** DATA EXTRACT **

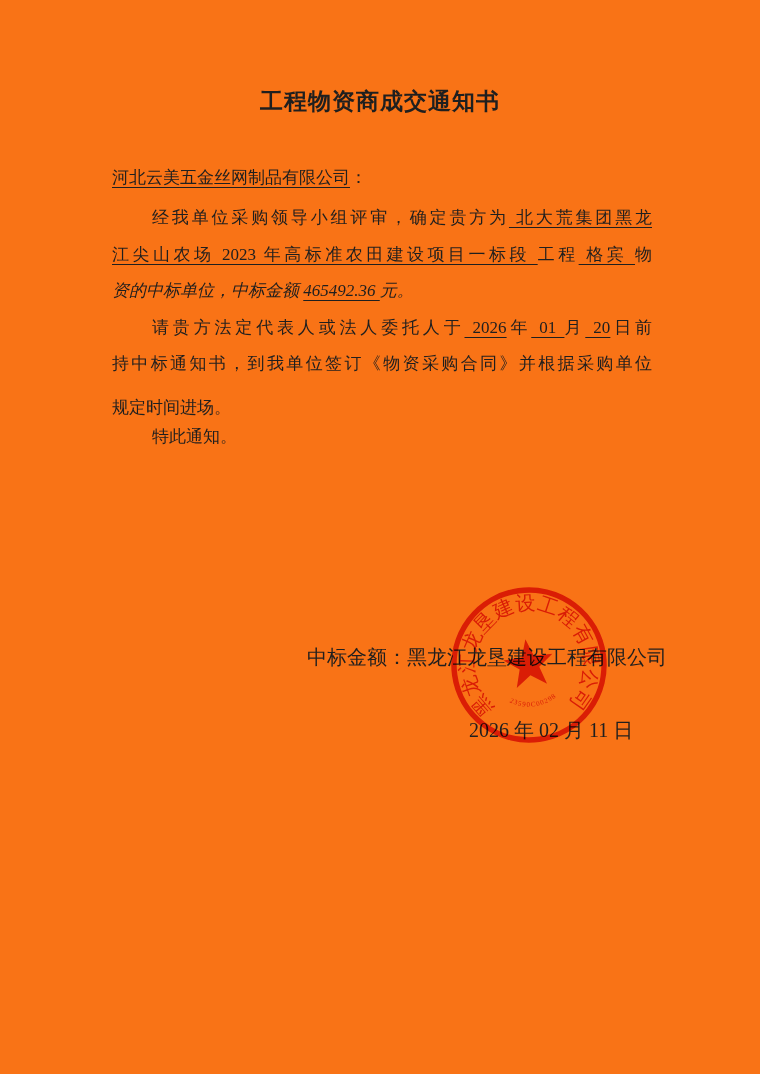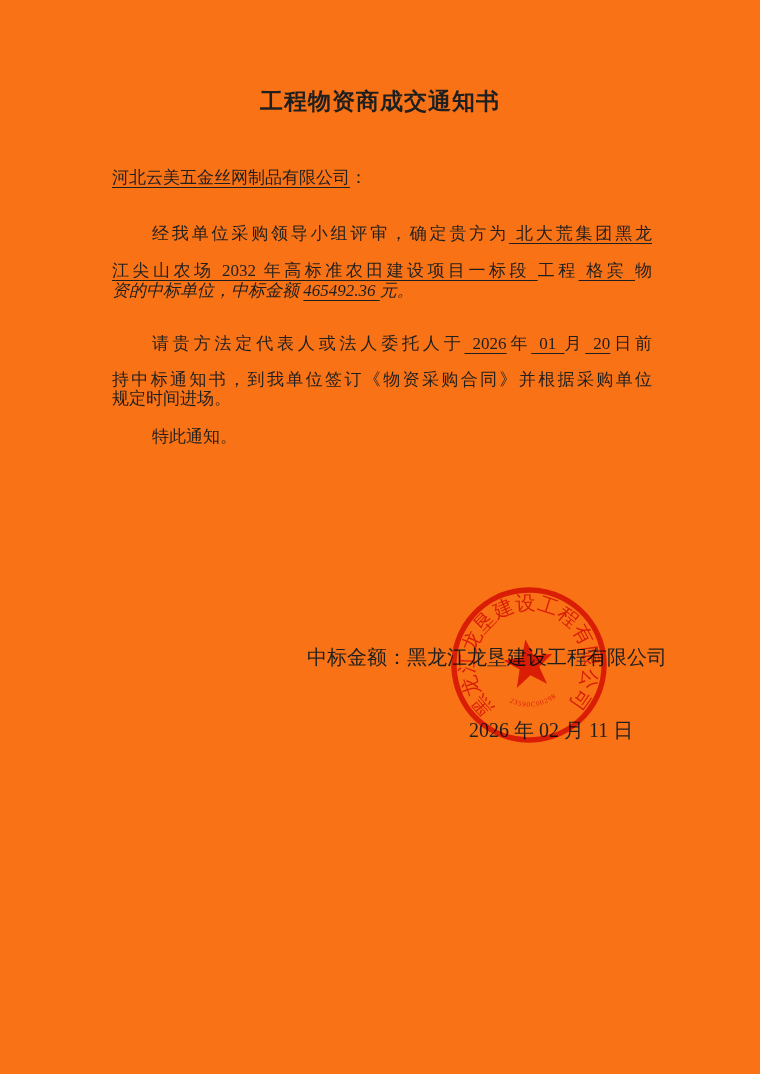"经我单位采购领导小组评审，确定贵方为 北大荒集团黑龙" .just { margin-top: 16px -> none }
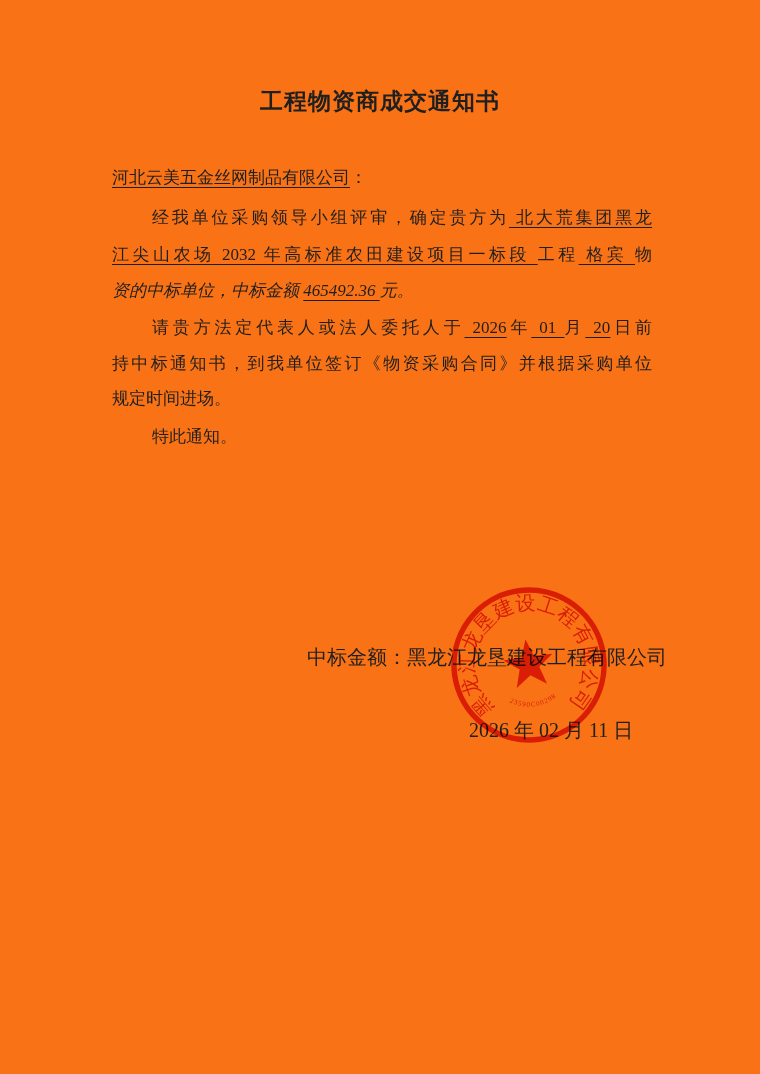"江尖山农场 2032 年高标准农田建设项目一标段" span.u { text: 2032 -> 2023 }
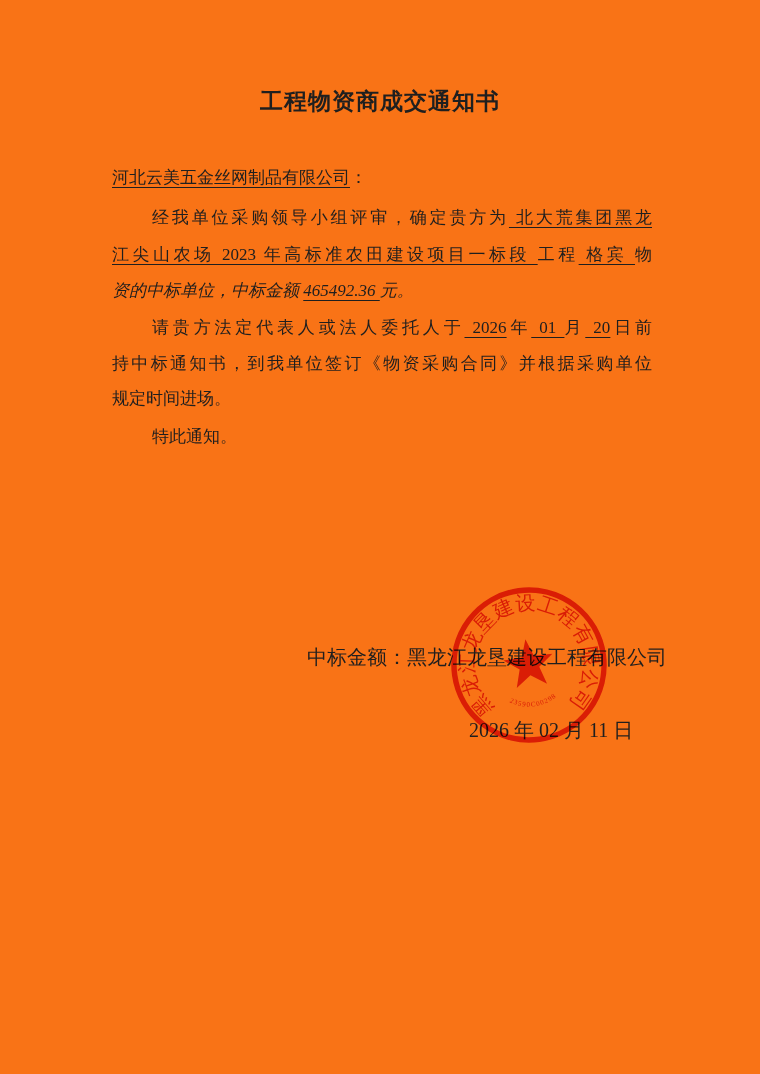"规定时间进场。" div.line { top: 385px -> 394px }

--

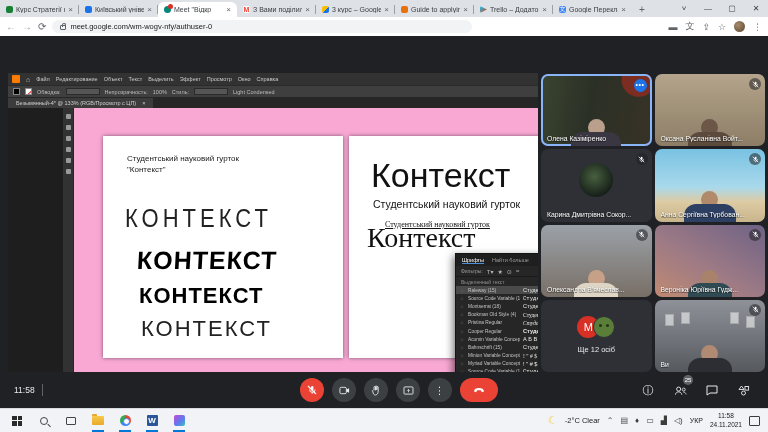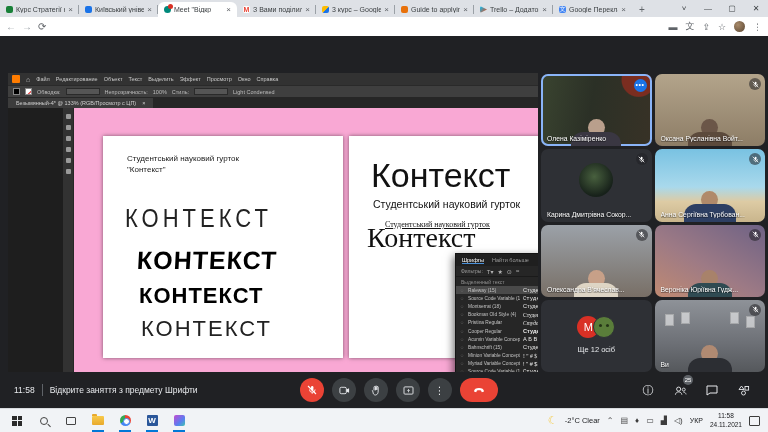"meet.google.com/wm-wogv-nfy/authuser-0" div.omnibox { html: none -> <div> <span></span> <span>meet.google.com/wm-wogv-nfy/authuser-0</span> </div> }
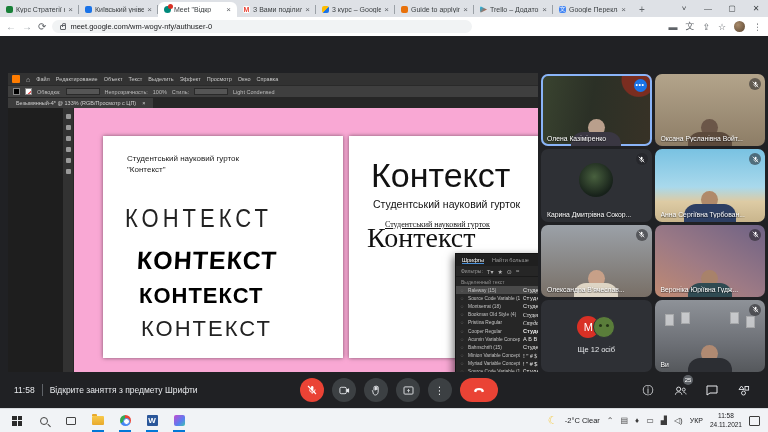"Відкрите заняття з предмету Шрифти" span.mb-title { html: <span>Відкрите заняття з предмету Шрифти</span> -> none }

** ASSIGNMENT **
Among the lines above, the one with "text: 2032 ->" opens the part to repeat and the one with "top: 385px ->" closes it; repeat only that part exactly, with no pictures.

** RESPONSE FOR THIS EXERCISE **
"江尖山农场 2032 年高标准农田建设项目一标段" span.u { text: 2032 -> 2023 }
"规定时间进场。" div.line { top: 385px -> 394px }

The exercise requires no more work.